Car crashes in the United States are the cause of nearly 40,000 fatalities a year out of a total of about 1.25 million fatalities worldwide, and Toyota has taken it upon itself to try and reduce that number to zero. That's not going to be easy by any standards, but the plans have been set in motion already. Gill Pratt, TRI CEO and Chief Scientist at Toyota Motor Corporation, explains.

“The reality is that every driver has vulnerabilities, and to avoid a crash, drivers often need to make maneuvers that are beyond their abilities. Through this project, TRI will learn from some of the most skilled drivers in the world to develop sophisticated control algorithms that amplify human driving abilities and keep people safe. This is the essence of the Toyota Guardian approach.”
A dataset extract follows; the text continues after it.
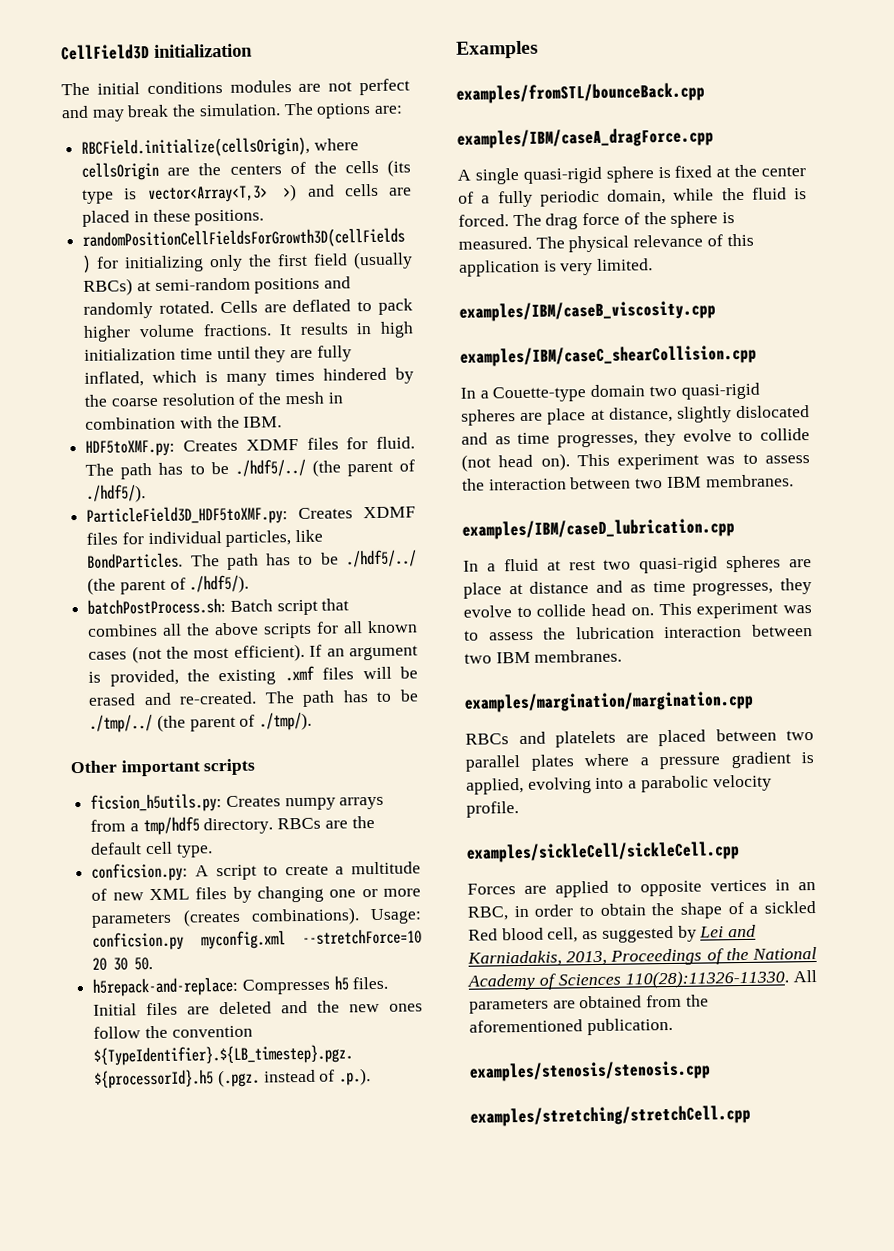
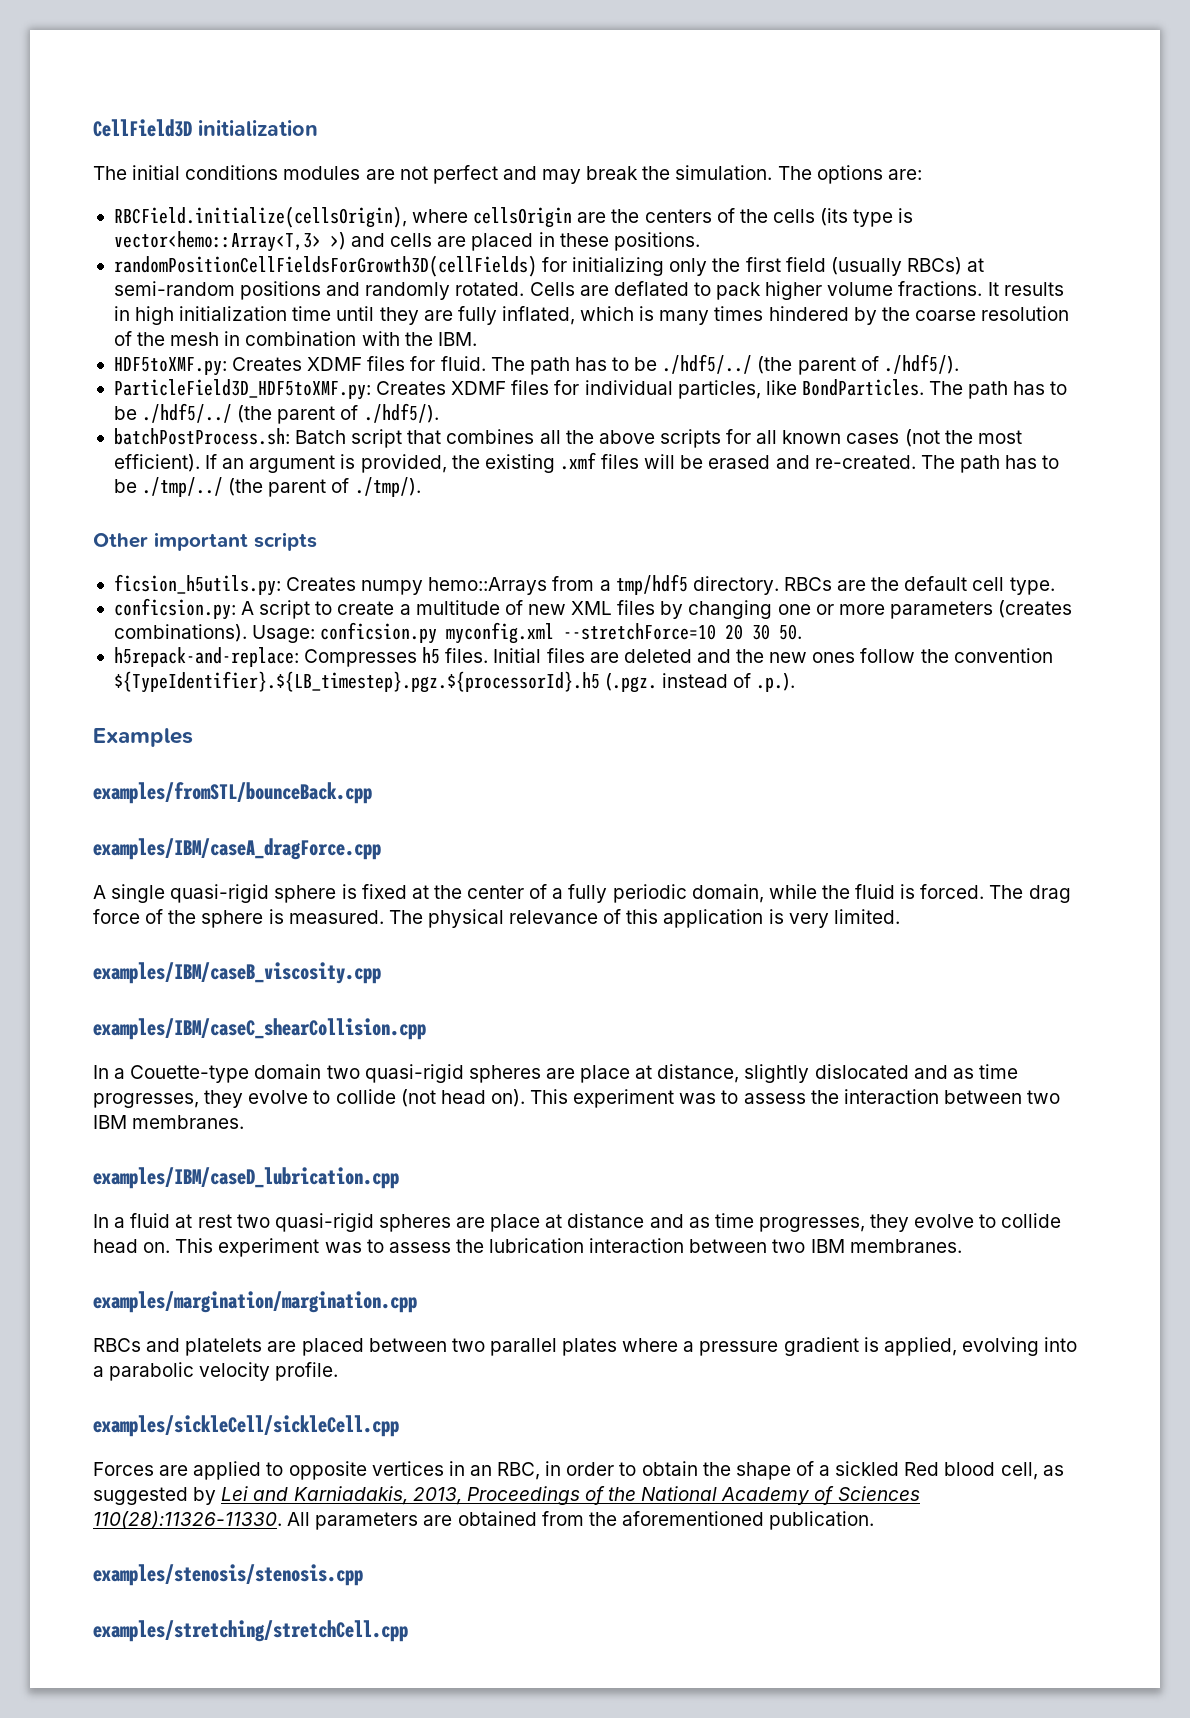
[147,185,268,204] vector<Array<T,3> -> [113,231,321,252] vector<hemo::Array<T,3>
[339,796,385,810] arrays -> [428,577,548,595] hemo::Arrays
The video shows us a Rocket Bunny widebody kit Toyota Supra drifting in a closed course, under the supervision of a professional driver, but without any human inputs. We can see the vehicle changing gears, countersteering, and accelerating to maintain the sideways motion. We're confident that the results should considerably improve safety when driving on public roads, but we're also curious to see if we'll ever witness a drift battle between two fully autonomous vehicles.